Requirement: Only one span of the listing below is wanted: the lines from the one with "background: #7f1d1d ->" through the one with "font-style: none ->", reproduced exactly, both ends kept.

Source data:
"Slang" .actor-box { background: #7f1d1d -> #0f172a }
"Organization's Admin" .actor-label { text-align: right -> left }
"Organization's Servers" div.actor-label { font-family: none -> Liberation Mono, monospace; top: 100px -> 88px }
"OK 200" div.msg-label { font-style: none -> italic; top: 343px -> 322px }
--
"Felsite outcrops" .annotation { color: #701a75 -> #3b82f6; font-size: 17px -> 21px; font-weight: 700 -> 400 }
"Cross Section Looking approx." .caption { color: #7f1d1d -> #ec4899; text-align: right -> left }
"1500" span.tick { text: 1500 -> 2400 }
---
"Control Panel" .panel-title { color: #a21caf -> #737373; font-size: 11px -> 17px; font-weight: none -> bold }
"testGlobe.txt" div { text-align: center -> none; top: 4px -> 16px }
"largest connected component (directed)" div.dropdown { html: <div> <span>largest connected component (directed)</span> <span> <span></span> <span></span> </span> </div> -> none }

Answer to this problem:
"Slang" .actor-box { background: #7f1d1d -> #0f172a }
"Organization's Admin" .actor-label { text-align: right -> left }
"Organization's Servers" div.actor-label { font-family: none -> Liberation Mono, monospace; top: 100px -> 88px }
"OK 200" div.msg-label { font-style: none -> italic; top: 343px -> 322px }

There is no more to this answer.